Q: Are there any elements in The Frog Lake Reader that come from your own personal experience?
A: I was well into the book when I realized what was really driving it: the fact that a mere 15 years separate 1885 and 1900, the year my paternal grandfather took out title on a homestead near Vegreville, not so far from Frog Lake, and yet I never recall my grandparents speaking of Native people or of the fact that the “free lands” that the Ukrainians settled had once been the homeland, the Motherland, of First Nations. So I think of The Frog Lake Reader as my attempt to write the history-before-the-history of the “opening” of the West.
3 comments:
My family settled in the Battleford area in the late 1890's as well and I certainly did not grow up hearing stories of the circumstances related to settlement of Europeans and its impact on existing aboriginal communities. Certainly advertisements overseas at the time 'advertised' the Canadian west as a wide open, abundant space waiting to be had.
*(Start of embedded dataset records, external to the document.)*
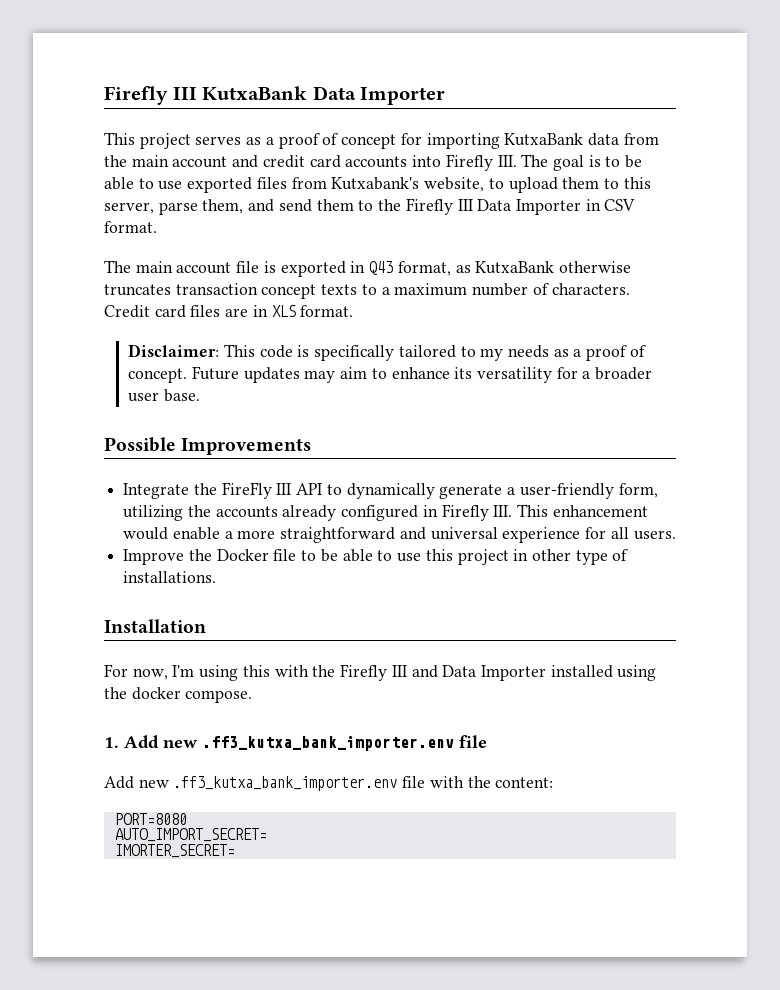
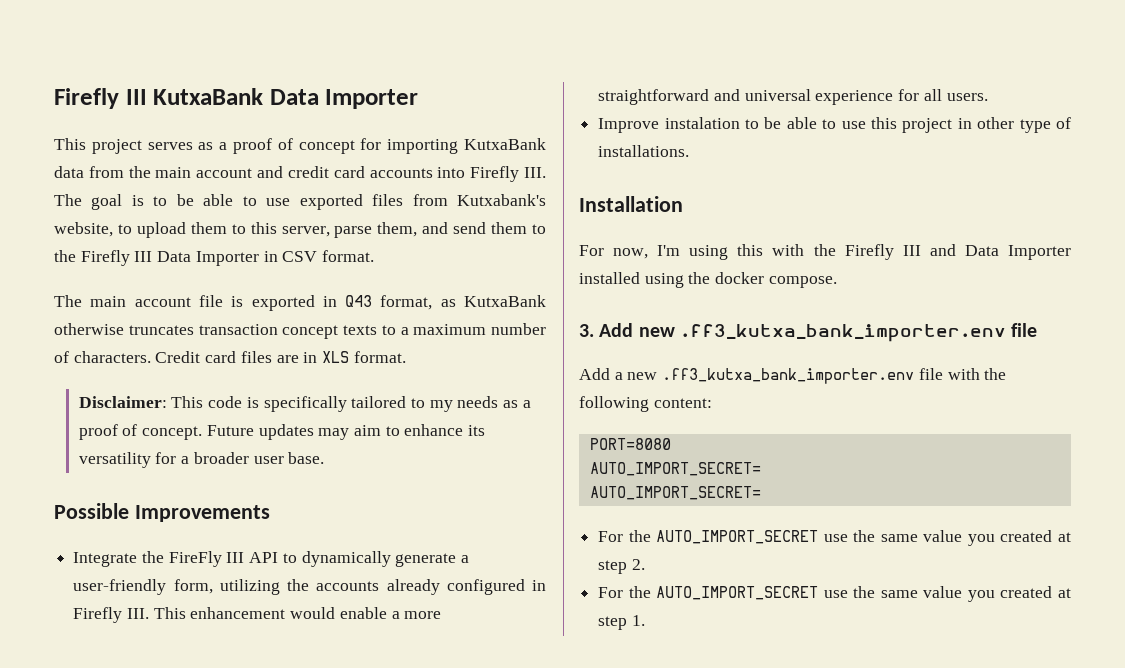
- Improve the Docker file to be able to use this project in other type of installations.
+ Improve instalation to be able to use this project in other type of installations.
- 1. Add new .ff3_kutxa_bank_importer.env file
+ 3. Add new .ff3_kutxa_bank_importer.env file
- Add new .ff3_kutxa_bank_importer.env file with the content:
+ Add a new .ff3_kutxa_bank_importer.env file with the following content:
  PORT=8080
  AUTO_IMPORT_SECRET=
- IMORTER_SECRET=
+ AUTO_IMPORT_SECRET=
+ For the AUTO_IMPORT_SECRET use the same value you created at step 2.
+ For the AUTO_IMPORT_SECRET use the same value you created at step 1.

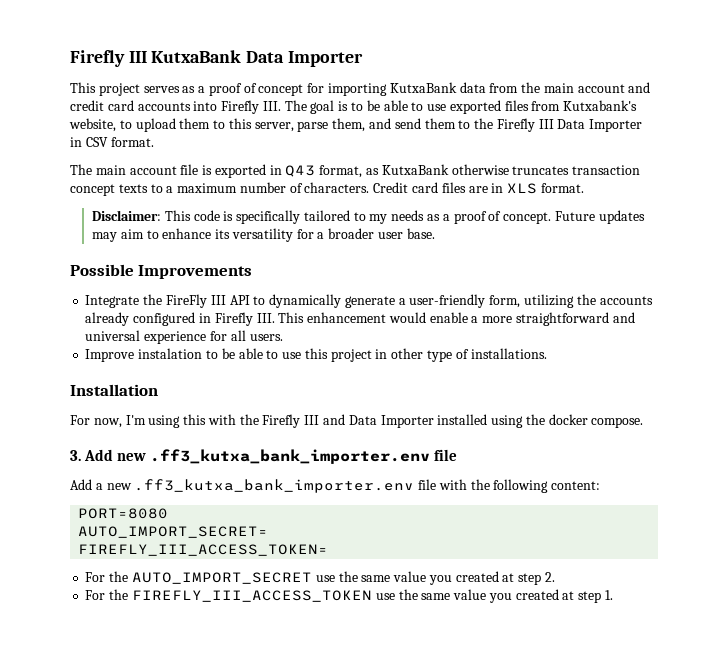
  PORT=8080
  AUTO_IMPORT_SECRET=
- AUTO_IMPORT_SECRET=
+ FIREFLY_III_ACCESS_TOKEN=
- For the AUTO_IMPORT_SECRET use the same value you created at step 1.
+ For the FIREFLY_III_ACCESS_TOKEN use the same value you created at step 1.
I was taken by the observation that those aboriginal communities adopting to a lifestyle of trying to hunt in wooded areas suffered from the challenge hunting in this environment. On a recent trip to Calgary I recognized how difficult it would be to transfer a skill such as hunting in a plains environment to hunting in wooded areas - the plains skills would not be easily adapted to a wooded environment.
i hope that this book inspires Canada's aboriginal authors to write the story from their perspective and using oral knowledge that has been passed down through the generations.